How to Resolve a UnicodeDecodeError for a CSV File in Python

The UnicodeDecodeError is one of the most common errors encountered when reading CSV files in Python. It occurs when Python tries to decode the file's bytes using the wrong encoding scheme: typically defaulting to UTF-8 when the file was actually saved in a different encoding like Latin-1, UTF-16, or Windows-1252.

In this guide, you'll learn why this error happens, how to identify the correct encoding, and multiple methods to resolve it when working with CSV files in Pandas and Python.

Understanding the Error

Every text file is stored as a sequence of bytes on disk. An encoding scheme (like UTF-8, ASCII, or Latin-1) defines how those bytes map to characters. When Python reads a file, it must use the same encoding the file was saved with. If there's a mismatch, certain byte sequences can't be decoded, and Python raises a UnicodeDecodeError.

Simple Example

# ASCII can only represent characters 0–127
text = b"a".decode("ascii")    # ✅ Works: 'a' is within ASCII range
print(text)

# Byte 0xf1 (ñ) is outside ASCII range
try:
    text = b"a\xf1".decode("ascii")
except UnicodeDecodeError as e:
    print(f"Error: {e}")

Output:

a
Error: 'ascii' codec can't decode byte 0xf1 in position 1: ordinal not in range(128)

The fix is to use an encoding that supports the byte 0xf1:

# ✅ Latin-1 (ISO-8859-1) supports bytes 0–255
text = b"a\xf1".decode("latin-1")
print(text)  # Output: añ

The Error When Reading CSV Files

When using pd.read_csv(), Pandas defaults to UTF-8 encoding. If the CSV file was saved in a different encoding, you'll see an error like this:

import pandas as pd

# ❌ Fails if the file isn't UTF-8 encoded
try:
    df = pd.read_csv('data.csv')
except UnicodeDecodeError as e:
    print(f"Error: {e}")

Output:

UnicodeDecodeError: 'utf-8' codec can't decode byte 0xff in position 0: invalid start byte

Solution 1: Specify the Correct Encoding

If you know the file's encoding, pass it directly to pd.read_csv():

import pandas as pd

# ✅ Specify the correct encoding
df = pd.read_csv('data.csv', encoding='utf-16')
print(df.head())

Common Encodings

Encoding	When to Use
`utf-8`	Default for most modern files, web data, Linux/Mac systems
`latin-1` (or `iso-8859-1`)	Western European languages, older systems
`utf-16`	Files from Windows apps, Excel exports
`cp1252` (or `windows-1252`)	Windows-generated files with special characters
`ascii`	Plain English text with no special characters
`utf-8-sig`	UTF-8 files with a BOM (Byte Order Mark), common from Excel

import pandas as pd

# Examples with different encodings
df = pd.read_csv('european_data.csv', encoding='latin-1')
df = pd.read_csv('windows_export.csv', encoding='cp1252')
df = pd.read_csv('excel_export.csv', encoding='utf-8-sig')
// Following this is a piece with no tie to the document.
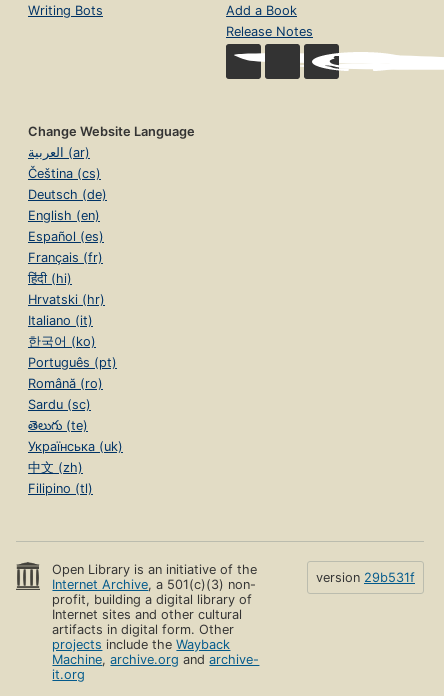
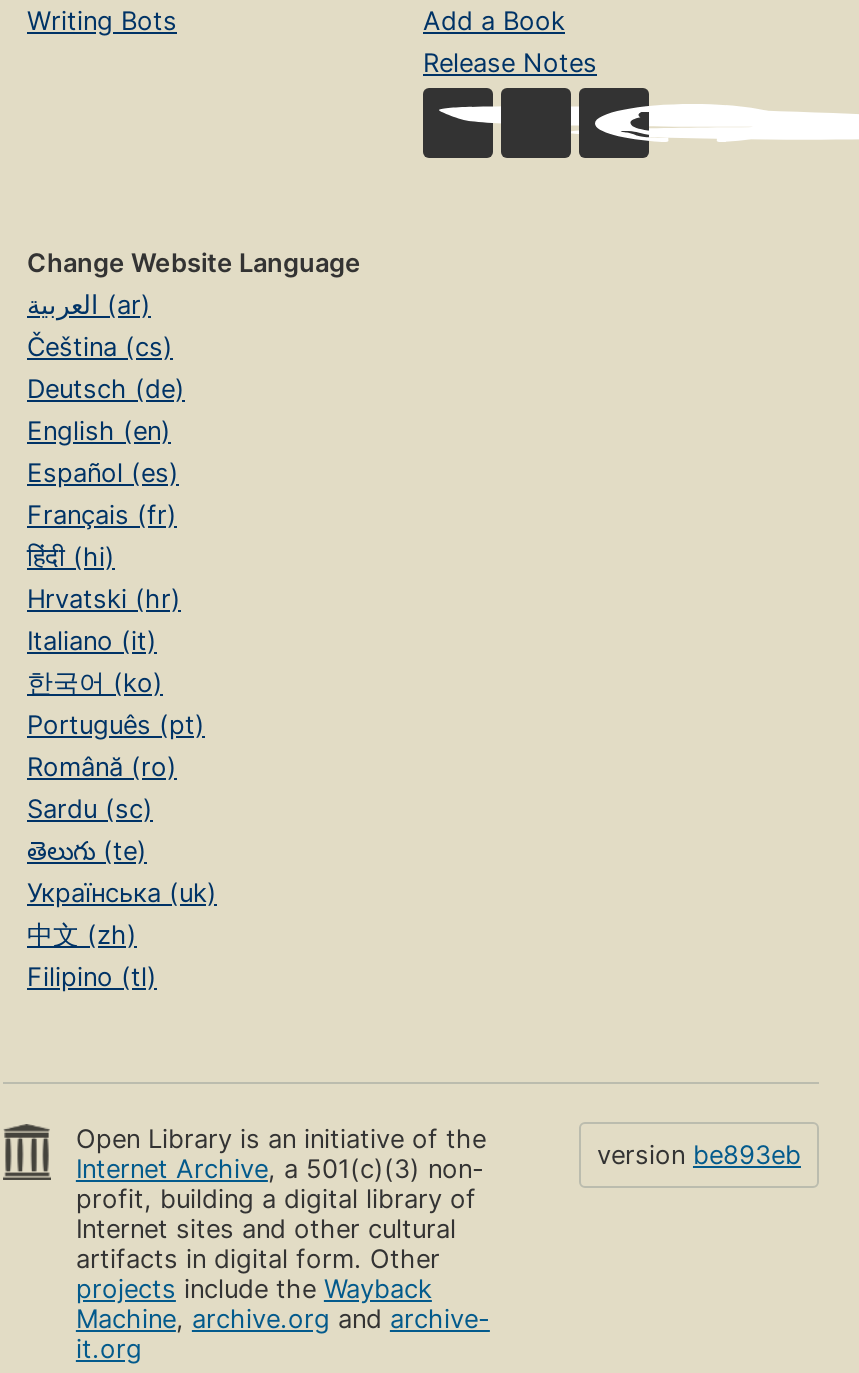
- version 29b531f
+ version be893eb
Solution 2: Detect the Encoding Automatically

When you don't know the file's encoding, use the chardet library to detect it:

pip install chardet

import chardet
import pandas as pd

# Detect the encoding
with open('data.csv', 'rb') as f:
    raw_data = f.read()
    result = chardet.detect(raw_data)

print(f"Detected encoding: {result['encoding']}")
print(f"Confidence: {result['confidence']:.0%}")

# Use the detected encoding
df = pd.read_csv('data.csv', encoding=result['encoding'])
print(df.head())

Output:

Detected encoding: UTF-16
Confidence: 100%

For large files, reading only a portion is more efficient:

import chardet

with open('large_file.csv', 'rb') as f:
    # Read only the first 100KB for detection
    raw_data = f.read(100_000)
    result = chardet.detect(raw_data)

print(f"Detected: {result['encoding']} ({result['confidence']:.0%} confidence)")

tip

An alternative to chardet is the charset-normalizer library (used internally by the requests library), which is often faster and more accurate:

pip install charset-normalizer

from charset_normalizer import from_path

result = from_path('data.csv')
print(f"Detected: {result.best().encoding}")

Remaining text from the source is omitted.